Yankees’ Payroll as a Percentage of MLB Revenue and Total Payroll, 2001, 2003-2012
Source: Cots Contracts and Forbes; 2012 revenue based on reported figure of $7.5 billion
In terms of percentage of league-wide payroll, the Yankees also hold the top nine spots, with the 2004 Red Sox knocking the 2001 Bronx Bombers from tenth place. By this measure, 2005 once again turned out to be the most exorbitant Yankee payroll, maxing out at 9.5% of salaries paid to all major leaguers as of Opening Day of that year. In order for a team to approach that percentage this season, it would have to amass a payroll of at least $290 million, assuming normal salary growth.

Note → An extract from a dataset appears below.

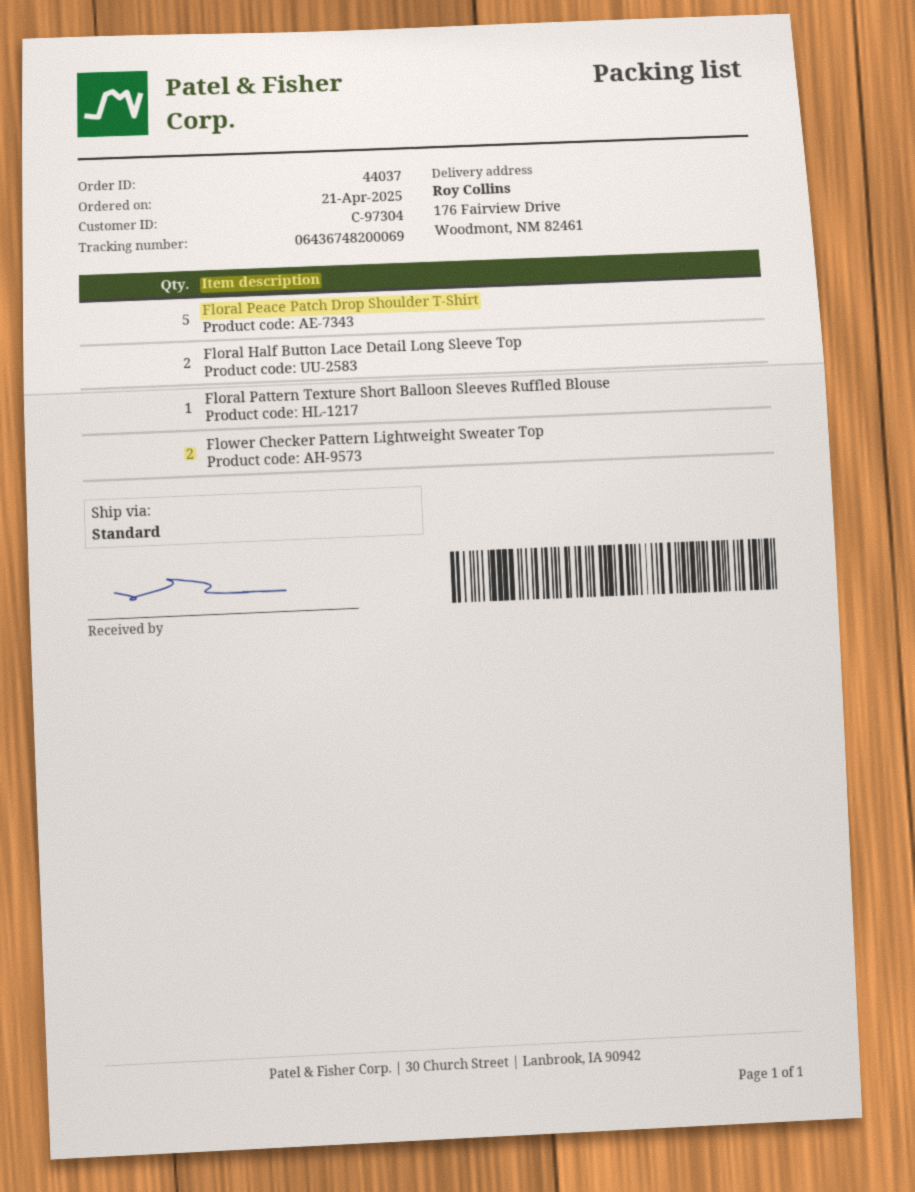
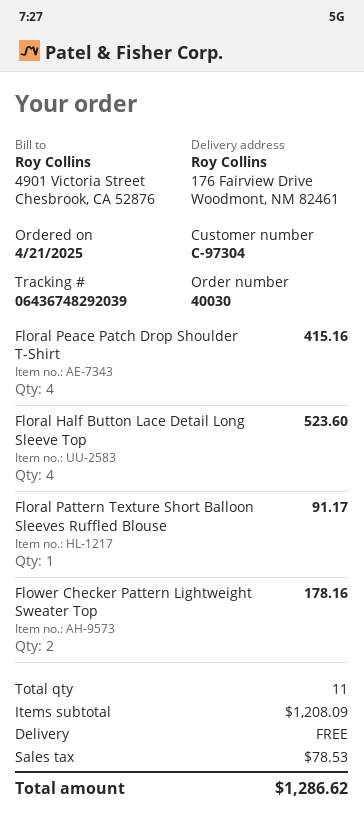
order number: 44037 -> 40030
tracking number: 06436748200069 -> 06436748292039
Floral Peace Patch Drop Shoulder T-Shirt: 5 -> 4
Floral Half Button Lace Detail Long Sleeve Top: 2 -> 4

Based on the analyses above, the Dodgers’ 2013 payroll isn’t likely to surpass the sums paid by the Bronx Bombers in at least a few seasons from the past decade. However, these adjustments “penalize” the Yankees for being financial trailblazers. For the last 20 years, the team has been ahead of the economic curve, leveraging its assets to generate increasing baseball revenue. So, by definition, its payroll should have been disproportionately higher than other teams. After all, the Yankees weren’t spending money it didn’t have, and Steinbrenner wasn’t dipping into his own pockets to subsidize the expense. Rather, the Yankees were spending money to make money, and enjoying the fruits of that labor on the field.
Yankees’ Payroll as a Percentage of Team Revenue
Source: Cots Contracts and Forbes
In 2005, the Yankees’ payroll peaked at 75% of revenues, but since then, the share of cash flow allotted to salaries has decreased precipitously and now stands under 50%. In 2011, the Bronx Bombers’ rate of 47.2% ranked 12 in all of baseball, just about in the middle of the Phillies’ two-thirds at the top and the Royals’ one-quarter contribution at the bottom. The Yankees haven’t ranked in the top-5 in this category since 2007, and only two of the team’s payrolls since 2001 (excluding 2002) rank among the 10 highest in terms of percentage of revenue.
Top-10 and Bottom-10 Payrolls in Terms of Individual Team Revenue, 2001, 2003-2011
Source: Cots Contracts and Forbes
So, as it turns out, the 2013 Dodgers may be shooting for a payroll record set by the Blue Jays, not the Yankees. Then again, considering the exponential increase in revenue Los Angeles expects by either striking a new TV deal or starting its own RSN, even this mark doesn’t seem likely to fall. Instead, Los Angeles will have to settle for having the highest payroll in nominal dollars, which, although a hollow victory in relative terms, would likely still have gotten the Boss’ juices flowing and, perhaps, his wallet opening as well.